After the near disaster with Lvov, this coup could secure his MI6 directorship for life and conceivably secure him the directorship-in-chief of MI5, calculated Monsford. “Be very, very careful. Tell him yes. We’ll set everything up, get them all out, new identity, house, pension, everything. And keep it tight. Don’t tell anyone in the
rezidentura
: certainly not anyone attached to MI5. Put nothing on the general traffic channels. Everything under Eyes Only, limited to you, me, and Straughan.”

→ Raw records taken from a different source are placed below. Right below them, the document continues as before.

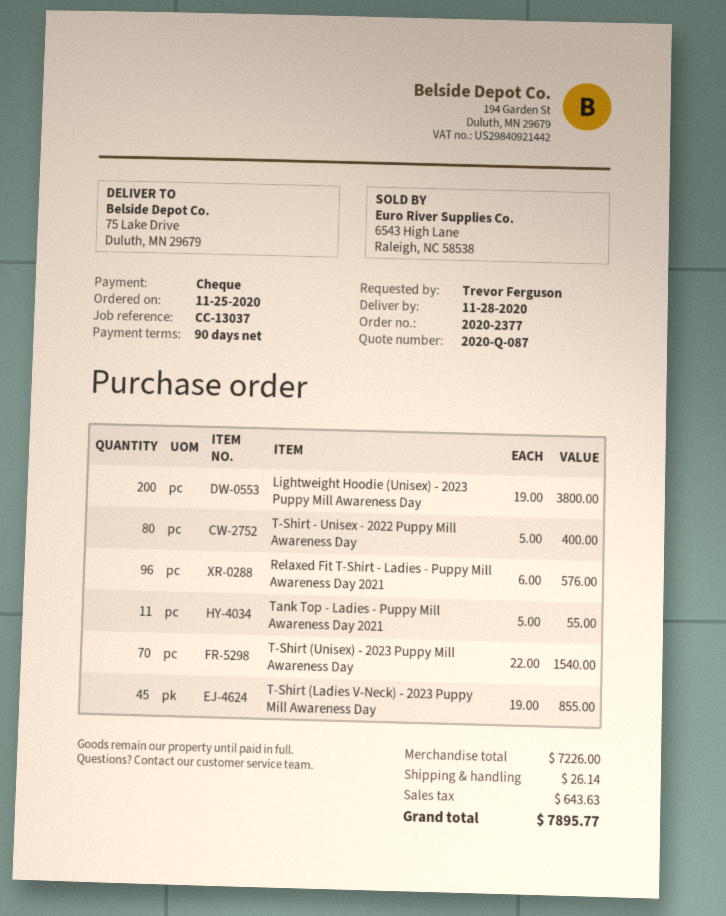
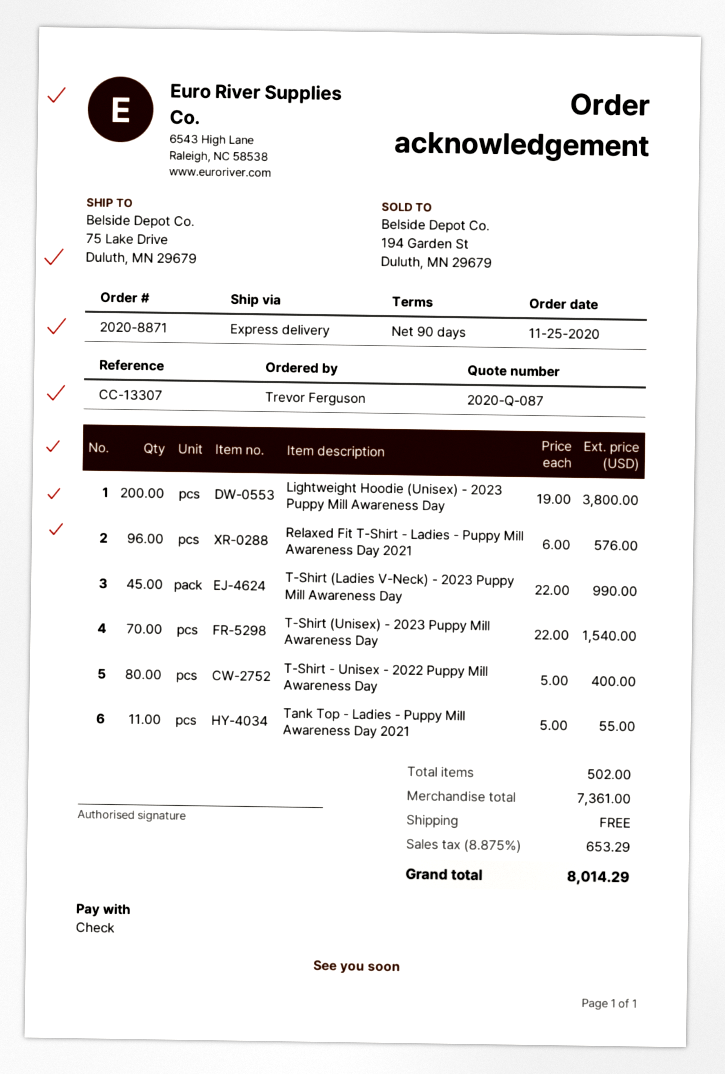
order number: 2020-2377 -> 2020-8871
reference: CC-13037 -> CC-13307
T-Shirt (Ladies V-Neck) - 2023 Puppy Mill Awareness Day: 45 x 19.00 = 855.00 -> 45 x 22.00 = 990.00
subtotal: 7226.00 -> 7361.00
shipping: 26.14 -> 0.00
tax: 643.63 -> 653.29
total: 7895.77 -> 8014.29

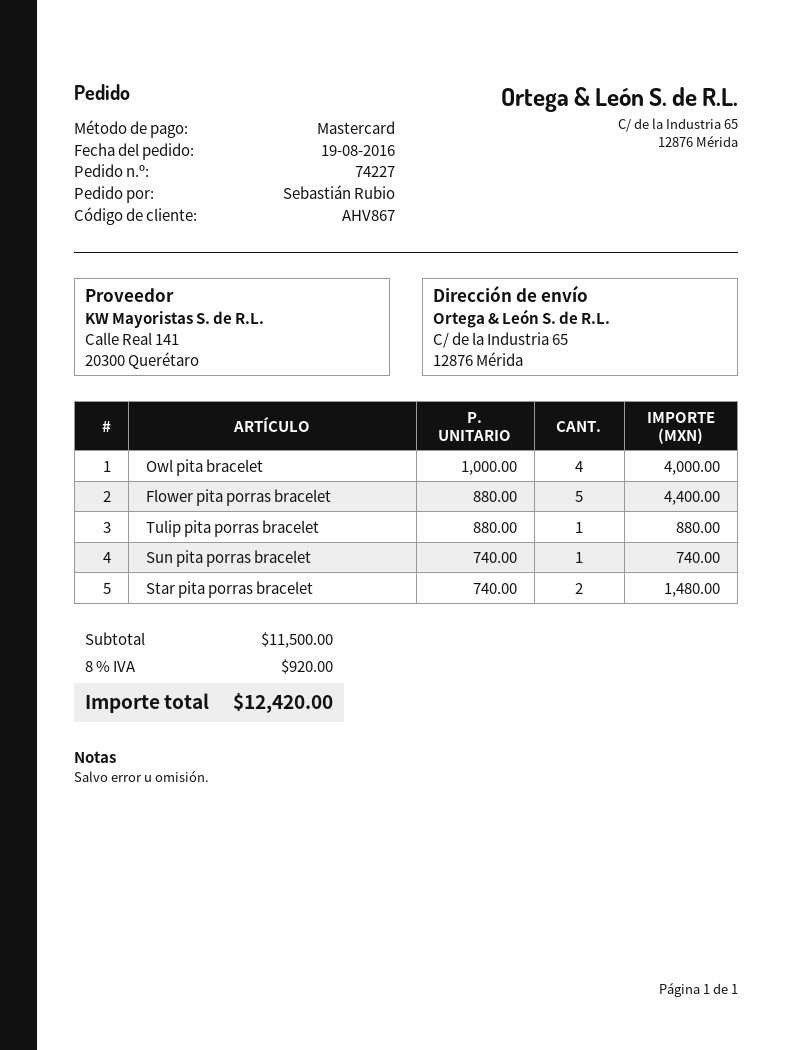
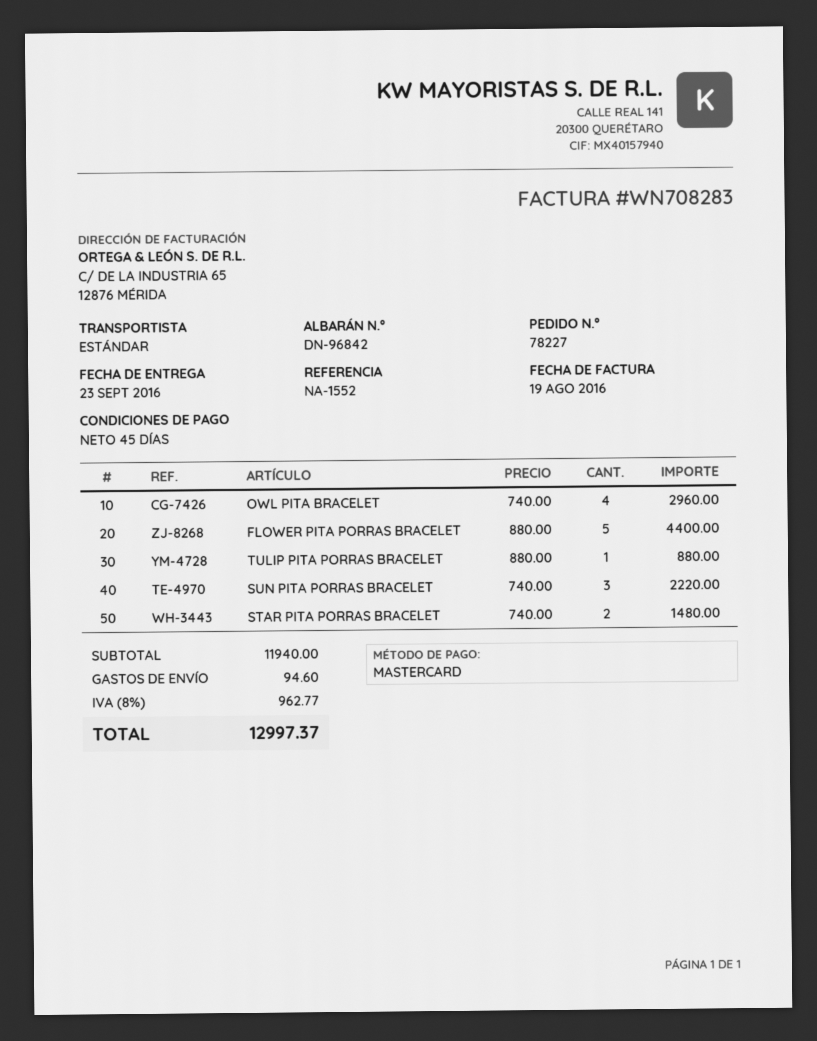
order number: 74227 -> 78227
Owl pita bracelet: 4 x 1000.00 = 4000.00 -> 4 x 740.00 = 2960.00
Sun pita porras bracelet: 1 x 740.00 = 740.00 -> 3 x 740.00 = 2220.00
subtotal: 11500.00 -> 11940.00
shipping: none -> 94.60
tax: 8% = 920.00 -> 8% = 962.77
total: 12420.00 -> 12997.37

“Radtsic wants to get out right away.”

“Tell him we’ll get him out as soon as we can set it all up. And stress he’s not to tell his son until we tell him it’s okay to do so. A nineteen-year-old might not like the idea of being born again, which is what’s going to happen when we give them their new life.”

 

 

3

 

The self-admission wasn’t easy for Charlie Muffin but he acknowledged that his mistake had been reverting to tradecraft. Establishing a predictable daily routine and unexpectedly breaking it was an operational ploy Charlie had frequently used to lose lulled-into-complacency observers. And precisely what he’d set out to achieve to continue his financial support for Natalia and Sasha.

Now there wouldn’t be any lulled complacency. Now, because of a Middle Earth hobbit psychiatrist’s belief that he was suicidal, his observers would be on a higher than normal alert. With their number increased, which was a compounding setback because Charlie was sure he’d identified his five regular walkabout watchers. Which was scarcely surprising. Under strict supervision—and budgetary restraints—it was standard practice to train surveillance teams in protection situations like this, where those within a program were expected to cooperate by protecting themselves in the first place. But George Cowley’s ridiculous diagnosis would change all standard practice.

If the concern were as great as Cowley intimated, the improved surveillance would be fully qualified professionals, conceivably some who guarded defectors and at-risk foreign royalty and dignitaries.

But not yet, not today. Today the changeover wouldn’t be complete.